(Before and after images)
—————
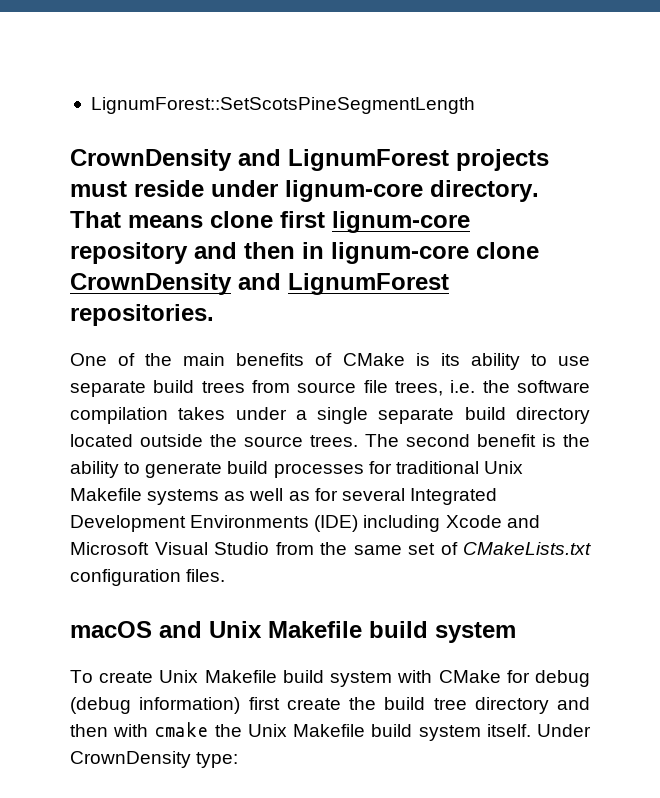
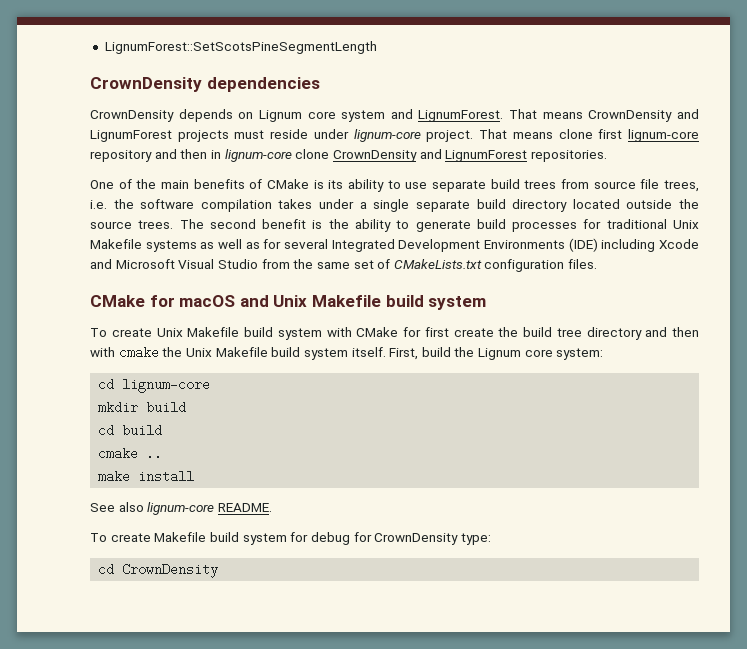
- CrownDensity and LignumForest projects must reside under lignum-core directory.
+ CrownDensity dependencies
+ CrownDensity depends on Lignum core system and LignumForest. That means CrownDensity and LignumForest projects must reside under lignum-core project.
- macOS and Unix Makefile build system
+ CMake for macOS and Unix Makefile build system
- To create Unix Makefile build system with CMake for debug (debug information) first create the build tree directory and then with cmake the Unix Makefile build system itself.
+ To create Unix Makefile build system with CMake for first create the build tree directory and then with cmake the Unix Makefile build system itself.
- Under CrownDensity type:
+ First, build the Lignum core system:
+ cd lignum-core
+ mkdir build
+ cd build
+ cmake ..
+ make install
+ See also lignum-core README.
+ To create Makefile build system for debug for CrownDensity type:
+ cd CrownDensity

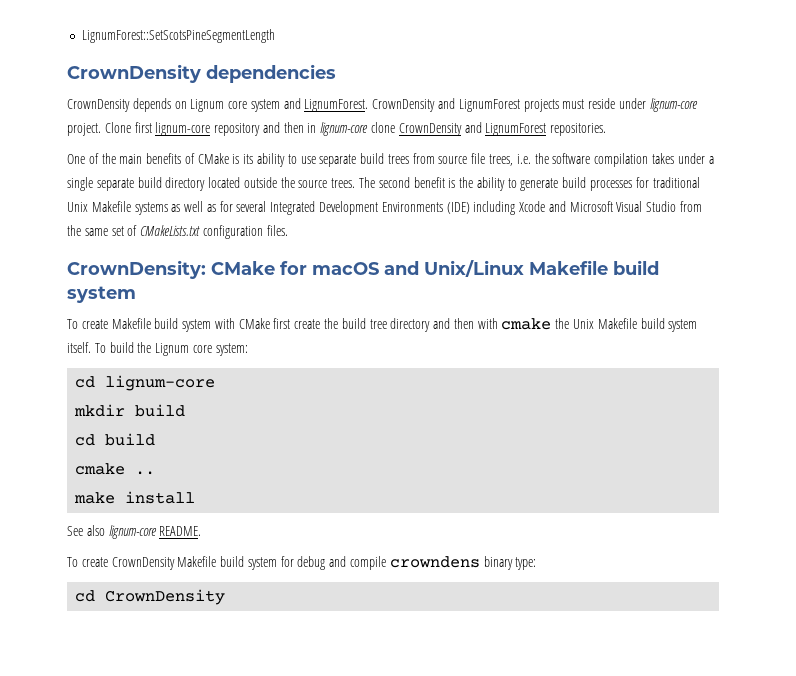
- That means CrownDensity and LignumForest projects must reside under lignum-core project.
+ CrownDensity and LignumForest projects must reside under lignum-core project.
- That means clone first lignum-core repository and then in lignum-core clone CrownDensity and LignumForest repositories.
+ Clone first lignum-core repository and then in lignum-core clone CrownDensity and LignumForest repositories.
- CMake for macOS and Unix Makefile build system
+ CrownDensity: CMake for macOS and Unix/Linux Makefile build system
- To create Unix Makefile build system with CMake for first create the build tree directory and then with cmake the Unix Makefile build system itself.
+ To create Makefile build system with CMake first create the build tree directory and then with cmake the Unix Makefile build system itself.
- First, build the Lignum core system:
+ To build the Lignum core system:
- To create Makefile build system for debug for CrownDensity type:
+ To create CrownDensity Makefile build system for debug and compile crowndens binary type:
—————
Directions: Your answer must be an exact repeat of all the records, minus the pictures.

Solved problem:
- CrownDensity and LignumForest projects must reside under lignum-core directory.
+ CrownDensity dependencies
+ CrownDensity depends on Lignum core system and LignumForest. That means CrownDensity and LignumForest projects must reside under lignum-core project.
- macOS and Unix Makefile build system
+ CMake for macOS and Unix Makefile build system
- To create Unix Makefile build system with CMake for debug (debug information) first create the build tree directory and then with cmake the Unix Makefile build system itself.
+ To create Unix Makefile build system with CMake for first create the build tree directory and then with cmake the Unix Makefile build system itself.
- Under CrownDensity type:
+ First, build the Lignum core system:
+ cd lignum-core
+ mkdir build
+ cd build
+ cmake ..
+ make install
+ See also lignum-core README.
+ To create Makefile build system for debug for CrownDensity type:
+ cd CrownDensity

- That means CrownDensity and LignumForest projects must reside under lignum-core project.
+ CrownDensity and LignumForest projects must reside under lignum-core project.
- That means clone first lignum-core repository and then in lignum-core clone CrownDensity and LignumForest repositories.
+ Clone first lignum-core repository and then in lignum-core clone CrownDensity and LignumForest repositories.
- CMake for macOS and Unix Makefile build system
+ CrownDensity: CMake for macOS and Unix/Linux Makefile build system
- To create Unix Makefile build system with CMake for first create the build tree directory and then with cmake the Unix Makefile build system itself.
+ To create Makefile build system with CMake first create the build tree directory and then with cmake the Unix Makefile build system itself.
- First, build the Lignum core system:
+ To build the Lignum core system:
- To create Makefile build system for debug for CrownDensity type:
+ To create CrownDensity Makefile build system for debug and compile crowndens binary type:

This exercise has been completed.